Monte Calvo: il vertical con vista sul Gran Sasso
L’ultima volta che sono stato su Monte Calvo era tutto fermo. Era il 2021, piena pandemia, coprifuoco violato – con o senza autocertificazione – e la città, laggiù, sembrava un plastico da studio televisivo, di quelli che vedi da Vespa: luci spente, silenzio irreale, nessun movimento. Come se il mondo si fosse dimenticato di respirare.
Stavolta invece il respiro l’ho sentito tutto. Il mio, per cominciare. Ma anche quello degli altri, quello della montagna, quello dei sassi sotto le scarpe che non sempre perdonano l’appoggio sbagliato. Il vertical Monte Calvo non lo racconti con i numeri – 4,8 km, +1025 metri, partenza da Le Sajere – lo racconti con le gambe, che dopo i primi duecento metri afferrano davvero il significato della parola vertical (e dire che mi guadagno da vivere anche insegnando inglese). Lo racconti con la gola che si chiude mentre cerchi di fare ritmo, con gli occhi bassi per cercare l’appoggio, e al tempo stesso alzati verso la vetta per capire quanto manca: anche se a scandire la strada ci sono i cartelli, uno ogni cento metri di dislivello guadagnati.

Si parte seguendo una carrareccia, tra sterrato e tratti d’erba. Il primo riferimento familiare me lo ritrovo quasi per caso: la cassetta degli Alpini, quella dove abbiamo fatto Ferragosto l’estate scorsa, tra birre, anguria e canzoni stonate. In cuffia parte It’s a Long Way to the Top (If You Wanna Rock ’n’ Roll). Mi tiene su la playlist dei Rockin’1000, in loop in vista del concerto del prossimo weekend a Cesena. Il percorso non è lunghissimo – neanche cinque chilometri – ma la salita è continua, ripida, senza respiro. Il tempo non lo guardi. Guardi dove mettere i piedi.

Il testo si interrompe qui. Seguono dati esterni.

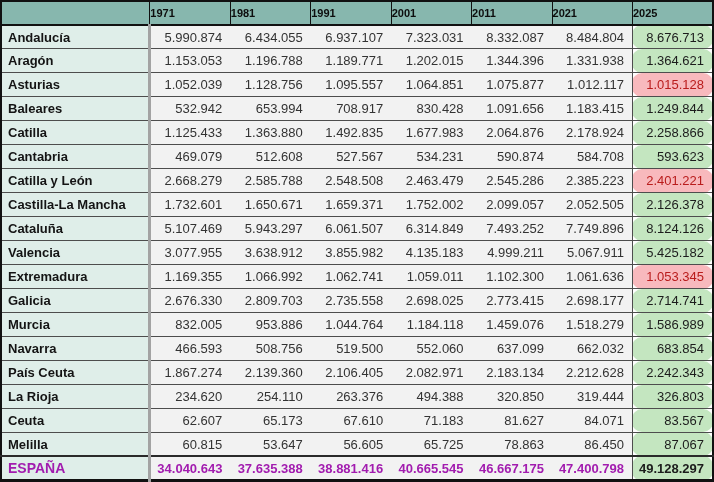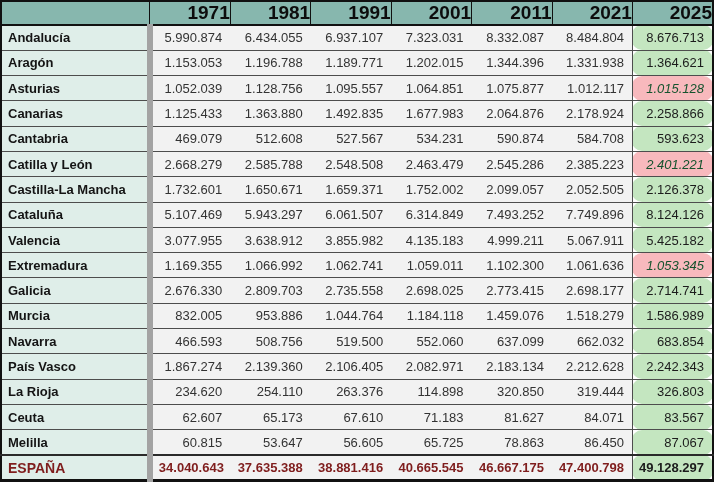--- a/index.html
+++ b/index.html
@@ -21,45 +21,45 @@
     border:2px solid var(--dark);
     border-bottom:3px solid var(--dark);
   }
   col.c-label{width:148px;}
   col.c-year{width:80px;}
   thead th{
     background:var(--header-bg);
     border:1px solid var(--dark);
     border-bottom:2px solid var(--dark);
     height:24px;
-    font-size:19px;font-weight:bold;color:#0d0d0d;
-    text-align:right;padding:0;
+    font-size:11px;font-weight:bold;color:#0d0d0d;
+    text-align:left;padding:0;
   }
   tbody td{
     height:21px;
     border-bottom:1px solid var(--row-line);
     padding:0 8px 0 6px;
     font-size:13px;color:#333333;
     white-space:nowrap;overflow:hidden;
   }
   td.label{
     background:var(--label-bg);
     font-weight:bold;color:#141414;
     text-align:left;
-    border-right:6px solid #a3a3a3;
+    border-right:3px solid #a3a3a3;
   }
   td.val{
     background:var(--cell-bg);
     text-align:right;
   }
   td.val.last{border-left:1px solid var(--row-line);border-radius:10px;}
   td.val.last.up{background:var(--up-bg);color:#1c1c1c;}
-  td.val.last.down{background:var(--down-bg);color:#14532d;font-style:italic;}
+  td.val.last.down{background:var(--down-bg);color:#b91c1c;}
   tr.total td{
-    font-weight:bold;color:#7f1d1d;
+    font-weight:bold;color:#a21caf;
     border-top:2px solid #2a2a2a;
     font-size:13px;
   }
   tr.total td.label{font-size:14px;}
 </style>
 </head>
 <body>
 
 <div class="wrap">
   <table>
@@ -110,21 +110,31 @@
           <td class="label">Asturias</td>
           <td class="val">1.052.039</td>
           <td class="val">1.128.756</td>
           <td class="val">1.095.557</td>
           <td class="val">1.064.851</td>
           <td class="val">1.075.877</td>
           <td class="val">1.012.117</td>
           <td class="val last down">1.015.128</td>
         </tr>
         <tr>
-          <td class="label">Canarias</td>
+          <td class="label">Baleares</td>
+          <td class="val">532.942</td>
+          <td class="val">653.994</td>
+          <td class="val">708.917</td>
+          <td class="val">830.428</td>
+          <td class="val">1.091.656</td>
+          <td class="val">1.183.415</td>
+          <td class="val last up">1.249.844</td>
+        </tr>
+        <tr>
+          <td class="label">Catilla</td>
           <td class="val">1.125.433</td>
           <td class="val">1.363.880</td>
           <td class="val">1.492.835</td>
           <td class="val">1.677.983</td>
           <td class="val">2.064.876</td>
           <td class="val">2.178.924</td>
           <td class="val last up">2.258.866</td>
         </tr>
         <tr>
           <td class="label">Cantabria</td>
@@ -210,35 +220,35 @@
           <td class="label">Navarra</td>
           <td class="val">466.593</td>
           <td class="val">508.756</td>
           <td class="val">519.500</td>
           <td class="val">552.060</td>
           <td class="val">637.099</td>
           <td class="val">662.032</td>
           <td class="val last up">683.854</td>
         </tr>
         <tr>
-          <td class="label">País Vasco</td>
+          <td class="label">País Ceuta</td>
           <td class="val">1.867.274</td>
           <td class="val">2.139.360</td>
           <td class="val">2.106.405</td>
           <td class="val">2.082.971</td>
           <td class="val">2.183.134</td>
           <td class="val">2.212.628</td>
           <td class="val last up">2.242.343</td>
         </tr>
         <tr>
           <td class="label">La Rioja</td>
           <td class="val">234.620</td>
           <td class="val">254.110</td>
           <td class="val">263.376</td>
-          <td class="val">114.898</td>
+          <td class="val">494.388</td>
           <td class="val">320.850</td>
           <td class="val">319.444</td>
           <td class="val last up">326.803</td>
         </tr>
         <tr>
           <td class="label">Ceuta</td>
           <td class="val">62.607</td>
           <td class="val">65.173</td>
           <td class="val">67.610</td>
           <td class="val">71.183</td>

Ogni tanto spunta un vecchio paletto, memoria di un tracciato più regolare. Ma il vertical non ha voglia di mediazioni: si stacca dall’anello classico e punta dritto. Si incrociano i cammini battuti dagli escursionisti, ma qui si taglia secco, dal bosco in avanti. La forestale sparisce, il fondo diventa subito più cattivo: roccia, ghiaia, radici. Si sale accanto a vecchie linee elettriche, e in alto si intravedono le antenne. La vegetazione si apre, l’aria si fa un po’ più tagliente. Ultimi zigzag, poi la croce a quota 1.898.
E la città di nuovo lì sotto. Quasi immobile al tramonto, come allora. Ma stavolta, se alzi lo sguardo, vedi anche la catena del Gran Sasso, il Velino, il Terminillo. La Piana dell’Aquilano da una parte, quella di Cascina di Cagnano dall’altra. Vista piena, sudore addosso col vento della sera che si fa sentire.

Per la discesa, a gara finita, c’è da deviare verso i ripetitori. Lì imbocchiamo la carrareccia che ci riporta giù. Breve sosta al rifugio Monte Calvo e poi subito verso la alla macchina per la premiazione dei vincitori: Carlo Silvagni (Live Your Mountain), col tempo di 49′ 18″, seguito da Lorenzo Bronchinetti (49′ 32″) e Roberto Di Turno (50′ 48″ con la tessera dello Sci Club Scano). A guidare la classifica femminile è una doppietta dell’Atletica Abruzzo L’Aquila con Chiara Benedetti (59′ 41″) e Claudia Gabrielli (1:02′ 22″), quindi Carla De Amicis (1:04′ 38″) (Classifica completa a questo link).
Una gara valevole anche per il IX Memorial Santino Lattanzi, accompagnata da una passeggiata serale a fianco della prova competitiva. Il suo ricordo come appassionato di montagna – un uomo buono, dal sorriso contagioso – è affidato all’impegno e alla determinazione del figlio Emanuele, triatleta di esperienza, capace di coinvolgere tutta la famiglia.
“Mi capita di correre su montagne in Italia e all’estero”, ha raccontato ai partecipanti prima di dare il via poco dopo le 18. “Mio padre, invece, aveva Monte Calvo; per lui questa montagna era la cosa più preziosa. Anzi, arrivava a dirmi in dialetto: ‘Ma che ci vai a fa’ sulle altre cime…’” Prima della partenza, la benedizione di don Jean Claude Rajaonarivelo: “In salita si fatica e si soffre insieme”, ha sottolineato, evocando una preghiera in movimento.